Let's examine potential attack scenarios:

Why This is a Better Solution

This hot-cold hybrid model doesn't just improve upon existing security practices. It represents a fundamental rethinking of how perpetual DEXs should protect user capital.

Uncompromising Decentralization

By vesting control of the cold vault in a decentralized multi-sig, we eliminate any single point of failure's ability to bring down the entire system. The distributed governance model ensures that even if several parties are compromised, the threshold mechanism prevents unauthorized access to the majority of funds.

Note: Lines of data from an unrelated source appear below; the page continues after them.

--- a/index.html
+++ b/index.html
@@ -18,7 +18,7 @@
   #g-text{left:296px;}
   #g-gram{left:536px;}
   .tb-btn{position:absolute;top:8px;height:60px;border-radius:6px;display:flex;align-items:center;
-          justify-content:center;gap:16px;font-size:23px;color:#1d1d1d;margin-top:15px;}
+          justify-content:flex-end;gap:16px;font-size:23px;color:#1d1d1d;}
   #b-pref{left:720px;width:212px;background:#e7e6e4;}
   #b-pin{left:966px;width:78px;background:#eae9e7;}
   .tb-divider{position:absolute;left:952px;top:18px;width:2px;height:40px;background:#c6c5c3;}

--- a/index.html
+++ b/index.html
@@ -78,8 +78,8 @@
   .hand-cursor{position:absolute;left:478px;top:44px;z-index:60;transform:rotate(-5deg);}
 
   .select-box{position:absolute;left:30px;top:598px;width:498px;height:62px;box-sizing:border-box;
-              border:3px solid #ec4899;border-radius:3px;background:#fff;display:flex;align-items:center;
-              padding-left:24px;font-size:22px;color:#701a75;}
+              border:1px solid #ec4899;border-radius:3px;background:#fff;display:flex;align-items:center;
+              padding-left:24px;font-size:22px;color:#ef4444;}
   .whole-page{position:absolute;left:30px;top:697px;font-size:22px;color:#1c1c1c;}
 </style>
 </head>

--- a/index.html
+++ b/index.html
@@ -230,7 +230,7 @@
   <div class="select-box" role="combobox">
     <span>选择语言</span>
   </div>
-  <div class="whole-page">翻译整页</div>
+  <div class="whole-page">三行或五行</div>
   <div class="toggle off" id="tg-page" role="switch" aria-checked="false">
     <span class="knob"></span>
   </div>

Verifiable Security Over Blind Trust

Our model allows the community to audit the key facts: the spending limit of the hot wallet and the immutable logic of the cold vault. You don't have to trust us; you can verify the security model on-chain. Every parameter, every threshold, every authorization is recorded on the blockchain and can be independently verified by anyone.

Any proposed change to withdrawal authorities or spending limits requires not only multi-signature approval but also a time-locked execution period, giving users visibility into governance decisions and the ability to withdraw their funds if they disagree.

Built for Scale

This architecture is designed to grow with us. As our TVL expands into the hundreds of millions and even billions, the risk profile remains constant. Whether we're securing $100 million or $10 billion in user funds, the fundamental security guarantees remain unchanged: the hot wallet cap limits exposure, the multi-sig prevents unauthorized cold storage access, and the spending limits act as an automatic circuit breaker.

Conclusion: Security as a First Principle

The transition to hot-cold hybrid architecture with multi-signature governance and programmatic spending limits represents more than a technical upgrade. It's a statement that we prioritize long-term security over short-term convenience, and that decentralized finance can meet the highest security standards while exceeding centralized platforms in transparency and verifiability.

As we continue scaling toward becoming the leading perpetual DEX, security architecture that protects billions in user funds lays an ironclad foundation. We build for the future.